Сантьяго. Одна душа на троих - страница 2
– Я не это имел в виду, – с каждым словом Флинта во мне укоренялась уверенность в том, что напротив меня сидит душевнобольной.
– Знаю… Я знаю, что вы имели в виду. – Флинт откинулся на спинку дивана. – Не спешите делать выводы, молодой человек. Грань между здоровым разумом и душевной болезнью настолько относительна и абстрактна, что я, пожалуй, мог бы предположить, и прошу заметить, небезосновательно, что ее и вовсе не существует. Уж я-то это знаю, поверьте.
Мужчина уставился в стеклянную панель. На улице разворачивалось настоящее светопреставление – сплошная стена низвергавшегося с неба ливня, с силой ударяясь об асфальт, тут же превращалась в бурлящий поток, посеребренный призрачным сиянием будто разламывающихся светом уличных фонарей.
«Стоп, стоп! Фонарей ведь нет на столбах. Ты же сам отчетливо видел там, снаружи, что на столбах прожектора», – пронеслось в голове. Ну да, видел, а сейчас я отчетливо вижу фонари.
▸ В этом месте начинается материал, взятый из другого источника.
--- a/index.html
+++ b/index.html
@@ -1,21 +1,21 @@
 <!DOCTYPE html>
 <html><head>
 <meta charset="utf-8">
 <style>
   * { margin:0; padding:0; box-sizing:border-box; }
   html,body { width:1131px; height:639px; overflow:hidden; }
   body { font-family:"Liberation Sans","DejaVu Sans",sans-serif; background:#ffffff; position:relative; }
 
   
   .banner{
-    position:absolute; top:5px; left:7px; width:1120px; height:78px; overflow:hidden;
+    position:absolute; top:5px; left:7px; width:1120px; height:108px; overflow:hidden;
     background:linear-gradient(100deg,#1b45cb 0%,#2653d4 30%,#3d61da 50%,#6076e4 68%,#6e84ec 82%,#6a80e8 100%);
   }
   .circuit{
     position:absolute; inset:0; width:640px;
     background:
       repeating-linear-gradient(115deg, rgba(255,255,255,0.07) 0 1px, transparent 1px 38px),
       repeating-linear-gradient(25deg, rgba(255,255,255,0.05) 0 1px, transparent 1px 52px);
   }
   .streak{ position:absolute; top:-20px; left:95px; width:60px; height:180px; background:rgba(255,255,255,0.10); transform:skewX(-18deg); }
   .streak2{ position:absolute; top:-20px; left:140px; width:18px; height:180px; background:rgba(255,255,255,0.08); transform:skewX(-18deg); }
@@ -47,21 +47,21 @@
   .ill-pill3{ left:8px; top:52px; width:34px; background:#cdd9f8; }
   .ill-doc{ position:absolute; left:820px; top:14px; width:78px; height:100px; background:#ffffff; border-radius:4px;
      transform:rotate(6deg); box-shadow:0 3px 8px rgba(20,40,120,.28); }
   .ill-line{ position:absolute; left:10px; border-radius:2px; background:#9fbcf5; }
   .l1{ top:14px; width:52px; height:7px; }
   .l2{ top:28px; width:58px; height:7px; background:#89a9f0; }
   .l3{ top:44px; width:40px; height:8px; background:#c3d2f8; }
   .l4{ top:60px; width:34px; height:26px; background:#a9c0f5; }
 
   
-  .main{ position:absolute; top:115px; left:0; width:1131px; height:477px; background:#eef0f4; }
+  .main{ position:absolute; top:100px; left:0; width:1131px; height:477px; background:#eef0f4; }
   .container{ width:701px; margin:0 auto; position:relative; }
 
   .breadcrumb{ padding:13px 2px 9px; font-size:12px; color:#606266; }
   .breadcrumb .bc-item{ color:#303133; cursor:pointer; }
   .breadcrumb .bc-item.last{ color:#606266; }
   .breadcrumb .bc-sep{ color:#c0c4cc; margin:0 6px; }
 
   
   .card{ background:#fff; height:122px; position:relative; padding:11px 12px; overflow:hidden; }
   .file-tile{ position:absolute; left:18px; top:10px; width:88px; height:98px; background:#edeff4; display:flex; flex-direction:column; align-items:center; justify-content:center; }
От непогоды кабинет отделяла лишь стеклянная панель, и создавалось впечатление, что мы сидим на тротуаре. Мне показалось, что пламя фитилька подмигнуло из-за сплошной стены дождя.
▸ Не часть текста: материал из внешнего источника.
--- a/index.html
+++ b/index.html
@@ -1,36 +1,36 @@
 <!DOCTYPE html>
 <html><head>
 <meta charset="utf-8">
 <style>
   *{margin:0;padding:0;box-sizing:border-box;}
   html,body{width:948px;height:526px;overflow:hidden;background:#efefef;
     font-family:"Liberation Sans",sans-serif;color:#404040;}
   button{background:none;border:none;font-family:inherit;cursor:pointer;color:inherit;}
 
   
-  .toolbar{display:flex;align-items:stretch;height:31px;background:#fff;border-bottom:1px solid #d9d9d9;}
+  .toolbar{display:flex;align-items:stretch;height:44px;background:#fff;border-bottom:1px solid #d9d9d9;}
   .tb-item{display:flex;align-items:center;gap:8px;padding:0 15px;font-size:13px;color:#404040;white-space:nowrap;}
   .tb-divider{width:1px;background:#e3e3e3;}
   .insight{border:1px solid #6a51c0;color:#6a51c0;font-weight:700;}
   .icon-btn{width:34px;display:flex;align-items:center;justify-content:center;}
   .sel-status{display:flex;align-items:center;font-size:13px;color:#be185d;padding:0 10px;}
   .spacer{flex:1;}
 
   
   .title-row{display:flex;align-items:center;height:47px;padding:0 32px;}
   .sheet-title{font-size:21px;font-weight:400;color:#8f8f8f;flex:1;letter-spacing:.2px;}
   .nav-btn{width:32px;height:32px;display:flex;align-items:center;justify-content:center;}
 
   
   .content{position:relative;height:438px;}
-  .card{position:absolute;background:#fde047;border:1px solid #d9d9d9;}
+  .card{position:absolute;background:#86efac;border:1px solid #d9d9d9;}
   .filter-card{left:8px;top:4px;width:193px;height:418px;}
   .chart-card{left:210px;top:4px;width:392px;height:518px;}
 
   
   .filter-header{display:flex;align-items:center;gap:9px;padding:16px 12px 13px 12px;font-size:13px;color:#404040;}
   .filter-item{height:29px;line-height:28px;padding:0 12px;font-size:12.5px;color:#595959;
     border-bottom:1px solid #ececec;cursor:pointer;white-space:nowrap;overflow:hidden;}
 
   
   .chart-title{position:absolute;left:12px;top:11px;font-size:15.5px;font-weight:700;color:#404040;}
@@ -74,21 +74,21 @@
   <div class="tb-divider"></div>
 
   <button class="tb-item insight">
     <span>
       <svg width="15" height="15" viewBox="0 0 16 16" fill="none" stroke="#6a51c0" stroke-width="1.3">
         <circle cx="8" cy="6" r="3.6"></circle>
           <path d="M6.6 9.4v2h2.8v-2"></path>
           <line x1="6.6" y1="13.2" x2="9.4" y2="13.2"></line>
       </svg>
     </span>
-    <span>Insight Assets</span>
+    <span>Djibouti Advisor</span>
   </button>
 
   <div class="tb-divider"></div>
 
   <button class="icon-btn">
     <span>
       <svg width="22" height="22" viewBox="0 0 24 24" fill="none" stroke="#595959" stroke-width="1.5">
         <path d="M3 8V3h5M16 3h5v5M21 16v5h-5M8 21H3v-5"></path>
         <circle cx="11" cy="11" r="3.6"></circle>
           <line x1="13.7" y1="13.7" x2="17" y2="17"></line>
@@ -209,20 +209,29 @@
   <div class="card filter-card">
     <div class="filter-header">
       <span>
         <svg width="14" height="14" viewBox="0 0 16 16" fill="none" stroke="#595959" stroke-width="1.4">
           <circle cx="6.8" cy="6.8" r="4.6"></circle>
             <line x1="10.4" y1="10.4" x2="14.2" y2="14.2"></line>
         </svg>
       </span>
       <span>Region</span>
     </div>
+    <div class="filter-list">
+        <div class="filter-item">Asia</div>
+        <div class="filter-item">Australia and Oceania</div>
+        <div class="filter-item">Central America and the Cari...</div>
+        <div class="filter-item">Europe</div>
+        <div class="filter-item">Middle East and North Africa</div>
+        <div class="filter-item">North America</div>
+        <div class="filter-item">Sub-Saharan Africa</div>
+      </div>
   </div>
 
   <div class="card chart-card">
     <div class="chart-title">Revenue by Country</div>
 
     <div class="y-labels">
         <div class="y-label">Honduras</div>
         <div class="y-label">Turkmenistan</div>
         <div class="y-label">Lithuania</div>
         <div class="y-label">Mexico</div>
Я оторвал взгляд от стекла. Флинт насмешливо посмотрел на меня и закурил. Что-то смущало меня в его лице, и только спустя какое-то время я понял, в чем дело. Сами черты лица были очень подвижны, но казалось, что на нем лежит печать вековой меланхолии, и все же порой оно смягчалось всепонимающим взглядом ярко-голубых глаз, и тогда сквозь густую щетину непостижимым образом проступали иконописные черты святого.
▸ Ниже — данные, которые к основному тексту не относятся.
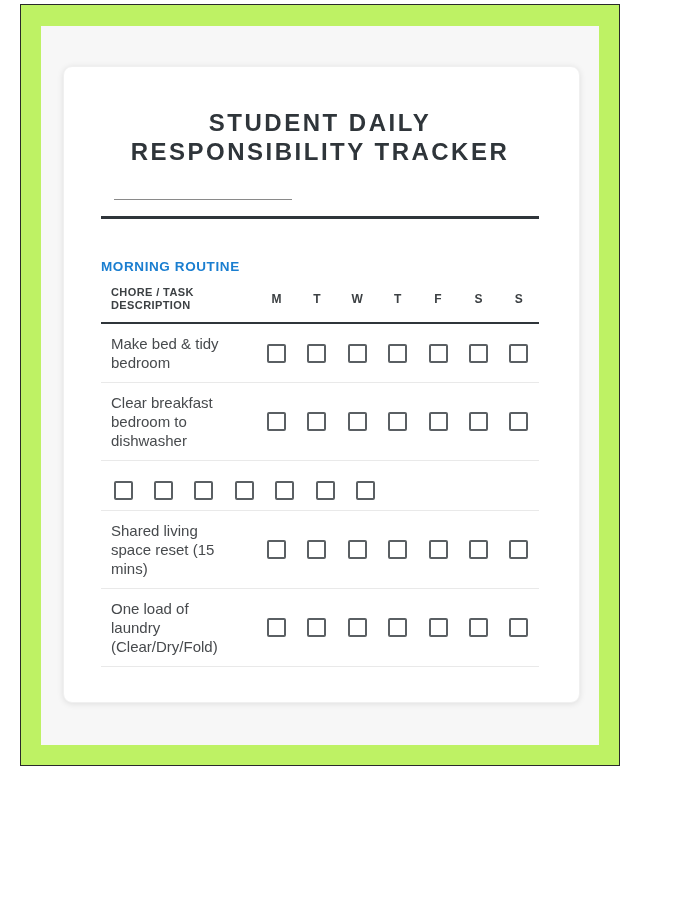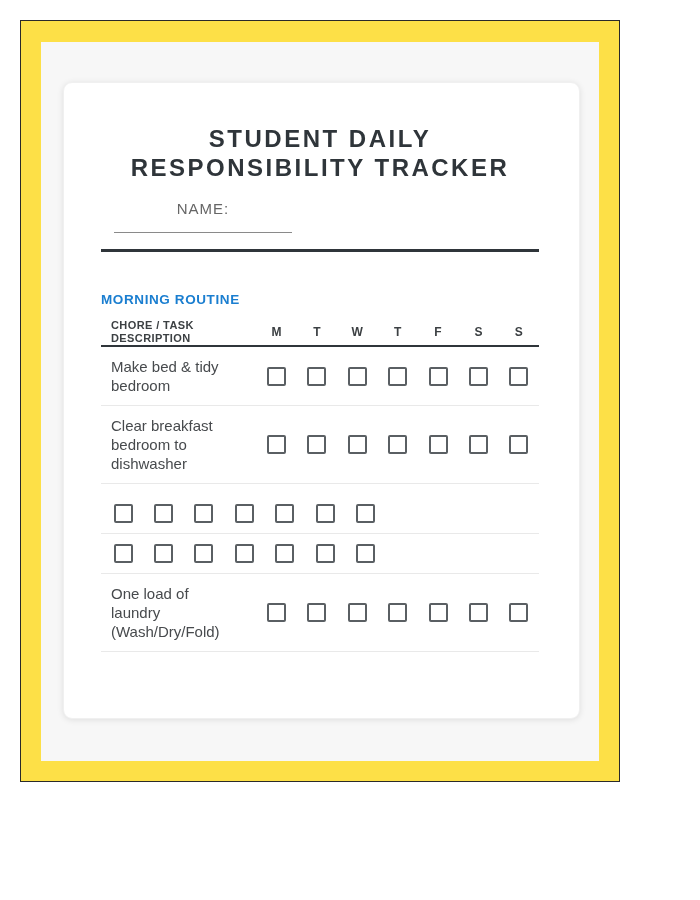--- a/index.html
+++ b/index.html
@@ -3,25 +3,25 @@
 <meta charset="utf-8">
 <style>
   html, body { margin:0; padding:0; }
   body {
     width:700px; height:900px; position:relative;
     background:#ffffff;
     font-family:"Liberation Sans", sans-serif;
     -webkit-font-smoothing:antialiased;
   }
   .sheet {
-    position:absolute; left:20px; top:20px;
+    position:absolute; left:20px; top:4px;
     width:600px; height:762px;
     border:1px solid var(--page-border, #2a2a2a);
     box-sizing:border-box;
-    background:#fde047;
+    background:#bef264;
   }
   .gray-panel {
     position:absolute; left:20px; top:21px;
     width:558px; height:719px;
     background:var(--panel-gray, #f7f7f7);
   }
   .card {
     position:absolute; left:42px; top:61px;
     width:517px; height:637px;
     background:#ffffff;
@@ -58,21 +58,21 @@
     border-bottom:3px solid var(--heading-dark, #2f353a);
   }
   .section-title {
     margin:38px 0 0 0;
     font-size:13.5px; font-weight:bold; letter-spacing:0.6px;
     color:var(--accent-blue, #1a7ed0);
   }
   #sections-host .section:first-child .section-title { margin-top:40px; }
   .thead {
     display:flex; align-items:center;
-    margin-top:12px; 
+    margin-top:12px; padding-bottom:10px;
     border-bottom:2px solid var(--heading-dark, #2f353a);
   }
   .task-col {
     width:155px; box-sizing:border-box;
     padding:0 40px 0 10px;
     font-size:11px; font-weight:bold; line-height:13px;
     letter-spacing:0.4px;
     color:var(--table-head, #3c4043);
   }
   .days { display:flex; flex:1; padding-left:2px; }
@@ -109,21 +109,20 @@
 
 <div class="sheet">
   <div class="gray-panel"></div>
   <div class="card"></div>
 
   <div class="content">
     <h1 class="title">STUDENT DAILY RESPONSIBILITY TRACKER</h1>
 
     <div class="fields">
       <div class="field">
-        <div class="field-label">NAME:</div>
         <div class="field-line"></div>
       </div>
     </div>
 
     <div class="main-divider"></div>
 
     <div id="sections-host">
   <section class="section">
     <h2 class="section-title">MORNING ROUTINE</h2>
     <div class="thead">
@@ -216,46 +215,47 @@
                 </div>
                 <div class="cell">
                   <span class="cb"></span>
                 </div>
                 <div class="cell">
                   <span class="cb"></span>
                 </div>
               </div>
             </div>
             <div class="row">
-              <div class="days">
-                <div class="cell">
-                  <span class="cb"></span>
-                </div>
-                <div class="cell">
-                  <span class="cb"></span>
-                </div>
-                <div class="cell">
-                  <span class="cb"></span>
-                </div>
-                <div class="cell">
-                  <span class="cb"></span>
-                </div>
-                <div class="cell">
-                  <span class="cb"></span>
-                </div>
-                <div class="cell">
-                  <span class="cb"></span>
-                </div>
-                <div class="cell">
-                  <span class="cb"></span>
-                </div>
-              </div>
-            </div>
-            <div class="row">
-              <div class="task">One load of laundry (Wash/Dry/Fold)</div>
+              <div class="task">Shared living space reset (15 mins)</div>
+              <div class="days">
+                <div class="cell">
+                  <span class="cb"></span>
+                </div>
+                <div class="cell">
+                  <span class="cb"></span>
+                </div>
+                <div class="cell">
+                  <span class="cb"></span>
+                </div>
+                <div class="cell">
+                  <span class="cb"></span>
+                </div>
+                <div class="cell">
+                  <span class="cb"></span>
+                </div>
+                <div class="cell">
+                  <span class="cb"></span>
+                </div>
+                <div class="cell">
+                  <span class="cb"></span>
+                </div>
+              </div>
+            </div>
+            <div class="row">
+              <div class="task">One load of laundry (Clear/Dry/Fold)</div>
               <div class="days">
                 <div class="cell">
                   <span class="cb"></span>
                 </div>
                 <div class="cell">
                   <span class="cb"></span>
                 </div>
                 <div class="cell">
                   <span class="cb"></span>
                 </div>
Прочистив горло, я спросил:
– Вы сказали, что чучело является проводником?
Яркая вспышка молнии сверкнула прямо за стеклянной панелью и на пару секунд осветила кабинет. Черты лица Флинта резко заострились. Отблеск молнии полыхнул змейкой в антрацитовых пуговках глаз Сантьяго, и почудилось, что попугай ожил. Оглушительный раскат грома на какое-то время заложил уши, казалось, что барабанные перепонки не выдержат и лопнут.
– Да, Сантьяго проводник. И впредь попрошу вас, молодой человек, быть более уважительным. Сантьяго не чучело, он – проводник, – с нажимом на последнем слове сказал Флинт, но затем его лицо озарила улыбка. – Итак?
Я выложил на стол ручку, блокнот и диктофон.
Флинт прикрыл глаза и тихо сказал:
– Нет.
– Что? – Я уставился на него.
– Вам придется довольствоваться вашей уникальной памятью, – он открыл глаза.
– Но…
Флинт перебил меня:
– Никаких «но», это было одним из условий, соблюдения которых я требовал. Это и позволило состояться этой встрече.
Я был в растерянности – приятель ни о каких условиях мне не говорил. Единственное, он просил, чтобы я ничему не удивлялся, но делать было нечего, как говорится – «на нет и суда нет». Я убрал со стола ручку, блокнот и диктофон.
– Я уже упоминал, что был против этой встречи, – продолжал между тем Флинт, – но Сантьяго настоял. Я… я не смог возразить. – Он погладил чучело попугая. – Слишком долго он молчал.
Флинт вновь закурил и, выпустив густую струю дыма в потолок, неожиданно спросил:
– Как давно вы заинтересовались капперингом?
– Два года назад.
– Что побудило вас заняться этим?
– Любопытство и… возможность выиграть…
– Самый большой выигрышный коэффициент?
– Сто пятьдесят шесть.
– Одинар? – Брови Флинта взлетели вверх.
– Экспресс.
– А-а… Количество событий?
– Два.
Мои ответы чеканились так же четко и быстро, как и вопросы Флинта.